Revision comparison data
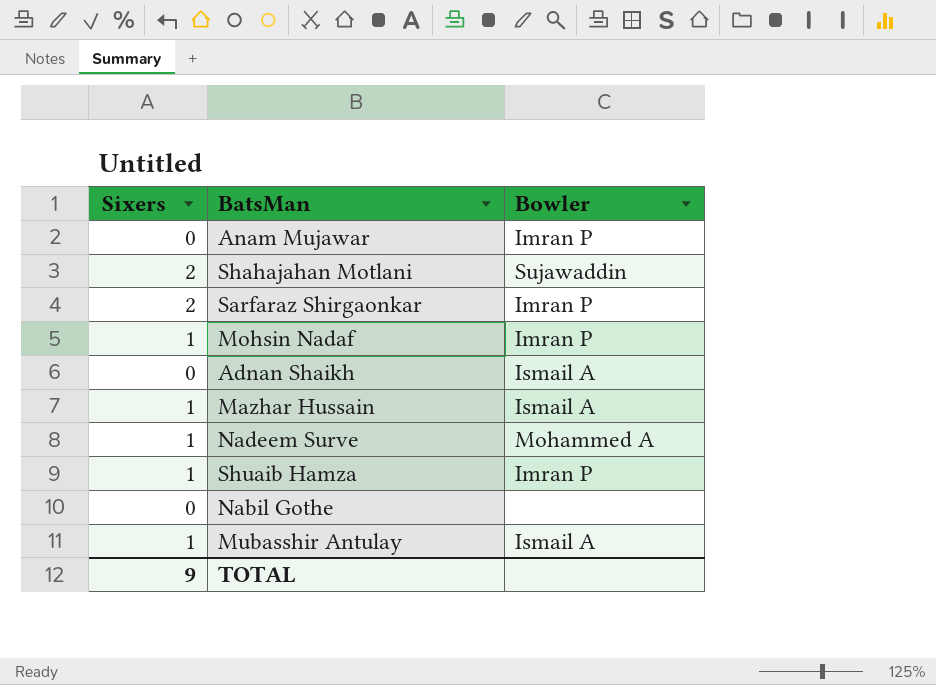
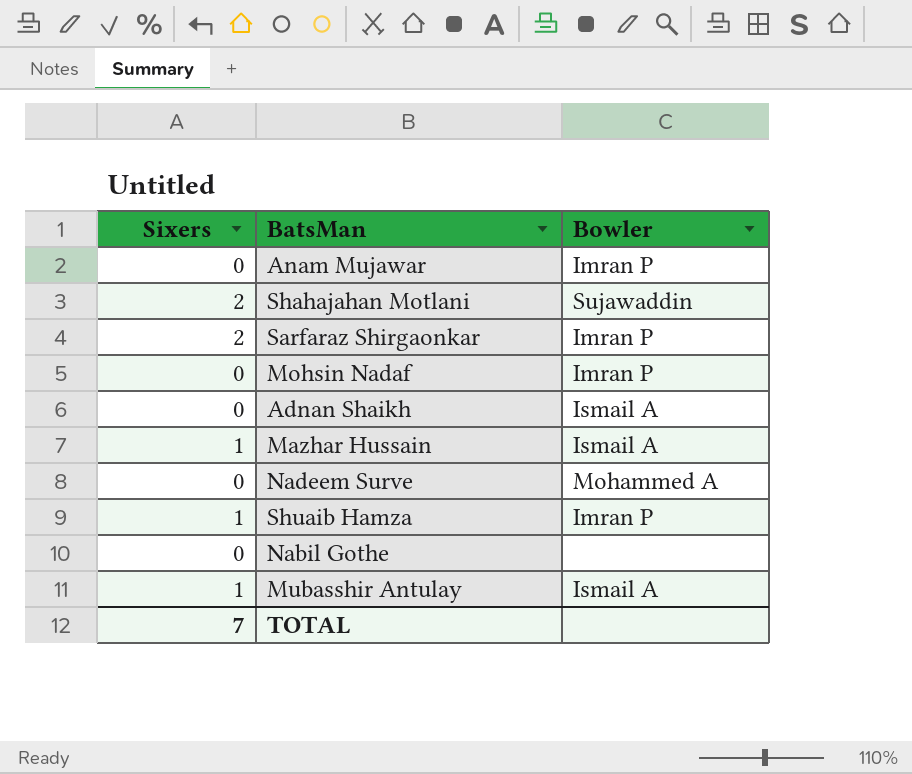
Mohsin Nadaf | Sixers: 1 -> 0
Nadeem Surve | Sixers: 1 -> 0
TOTAL | Sixers: 9 -> 7

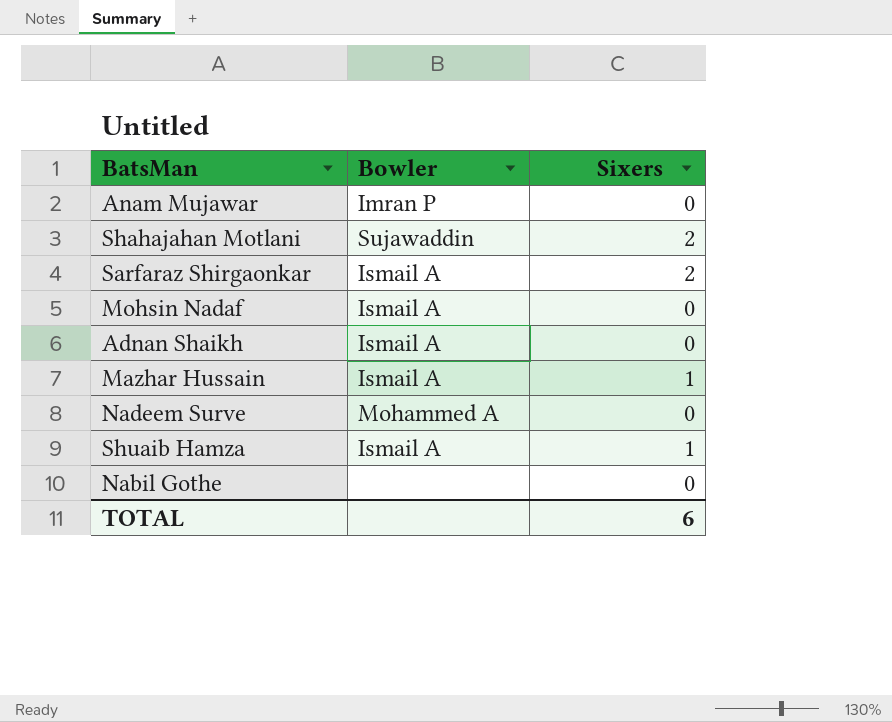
column Sixers | position: 1 -> 3
row Mubasshir Antulay: 1 | Ismail A -> none
Sarfaraz Shirgaonkar | Bowler: Imran P -> Ismail A
Mohsin Nadaf | Bowler: Imran P -> Ismail A
Shuaib Hamza | Bowler: Imran P -> Ismail A
TOTAL | Sixers: 7 -> 6

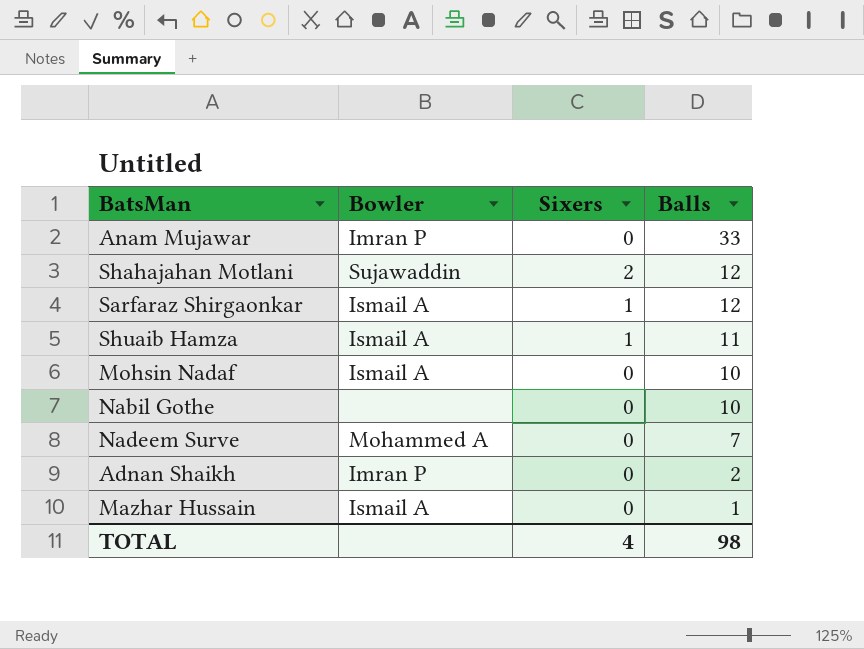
row order: none -> Balls descending
column Balls | position: none -> 4
Sarfaraz Shirgaonkar | Sixers: 2 -> 1
Adnan Shaikh | Bowler: Ismail A -> Imran P
Mazhar Hussain | Sixers: 1 -> 0
TOTAL | Sixers: 6 -> 4

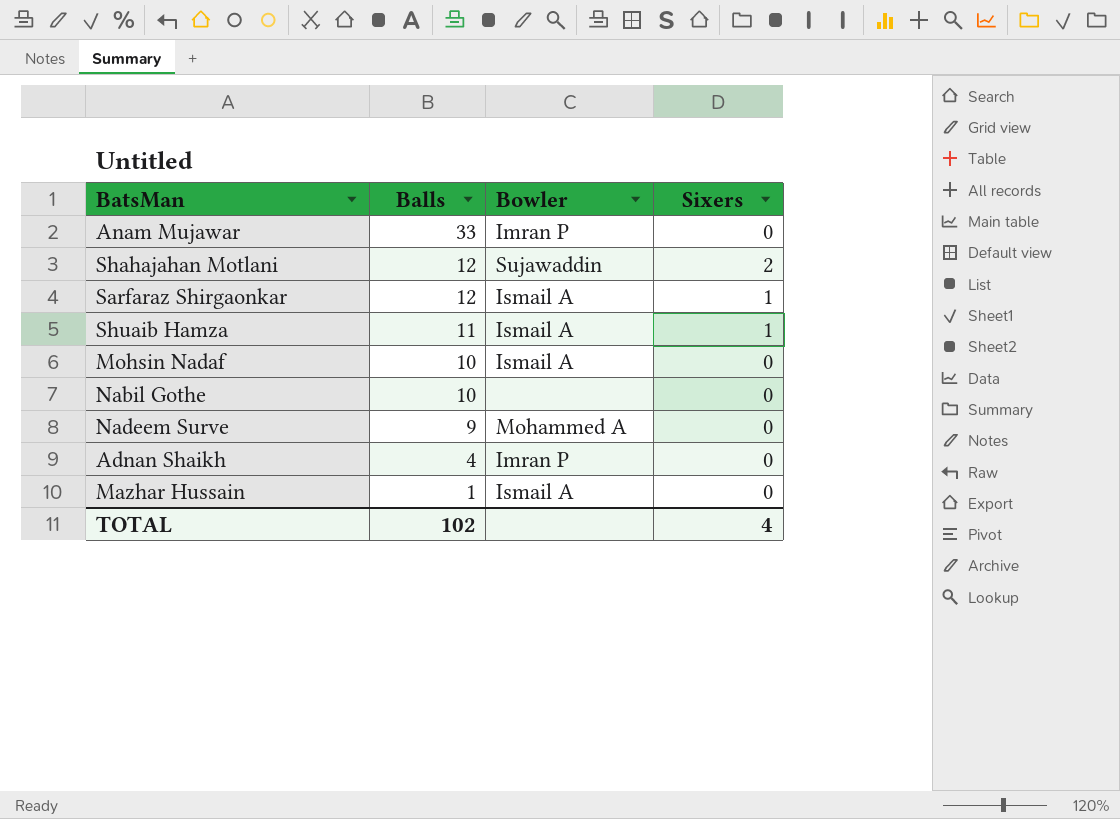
column Balls | position: 4 -> 2
Nadeem Surve | Balls: 7 -> 9
Adnan Shaikh | Balls: 2 -> 4
TOTAL | Balls: 98 -> 102

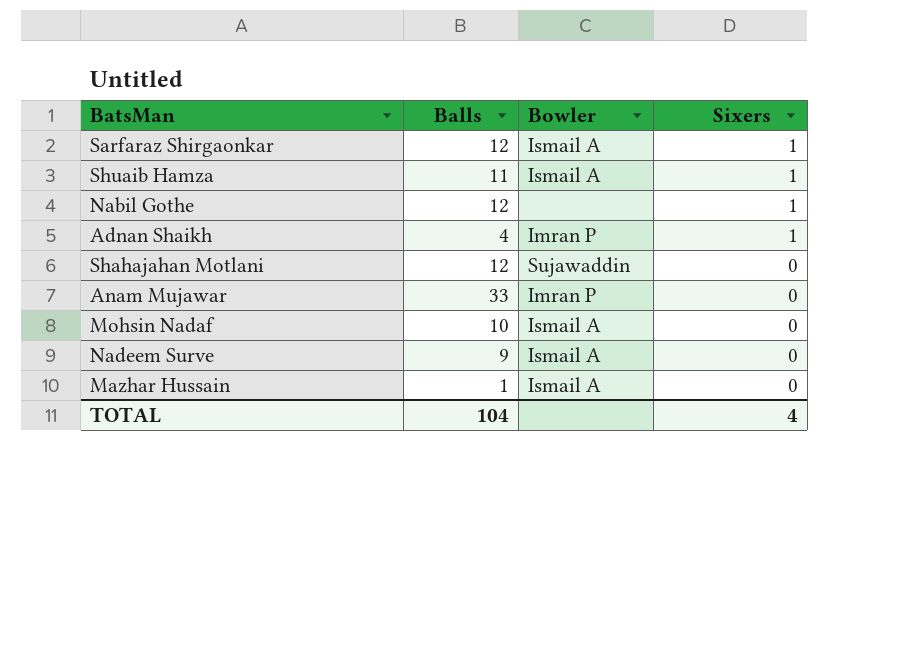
row order: Balls descending -> Sixers descending
Nabil Gothe | Balls: 10 -> 12
Nabil Gothe | Sixers: 0 -> 1
Adnan Shaikh | Sixers: 0 -> 1
Shahajahan Motlani | Sixers: 2 -> 0
Nadeem Surve | Bowler: Mohammed A -> Ismail A
TOTAL | Balls: 102 -> 104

- Try it -
Beginning with the line where "TOTAL | Sixers: 7 -> 6" appears, restate word for word every line down to the last one in the data, but keep the pictures out.

- Task result -
TOTAL | Sixers: 7 -> 6

row order: none -> Balls descending
column Balls | position: none -> 4
Sarfaraz Shirgaonkar | Sixers: 2 -> 1
Adnan Shaikh | Bowler: Ismail A -> Imran P
Mazhar Hussain | Sixers: 1 -> 0
TOTAL | Sixers: 6 -> 4

column Balls | position: 4 -> 2
Nadeem Surve | Balls: 7 -> 9
Adnan Shaikh | Balls: 2 -> 4
TOTAL | Balls: 98 -> 102

row order: Balls descending -> Sixers descending
Nabil Gothe | Balls: 10 -> 12
Nabil Gothe | Sixers: 0 -> 1
Adnan Shaikh | Sixers: 0 -> 1
Shahajahan Motlani | Sixers: 2 -> 0
Nadeem Surve | Bowler: Mohammed A -> Ismail A
TOTAL | Balls: 102 -> 104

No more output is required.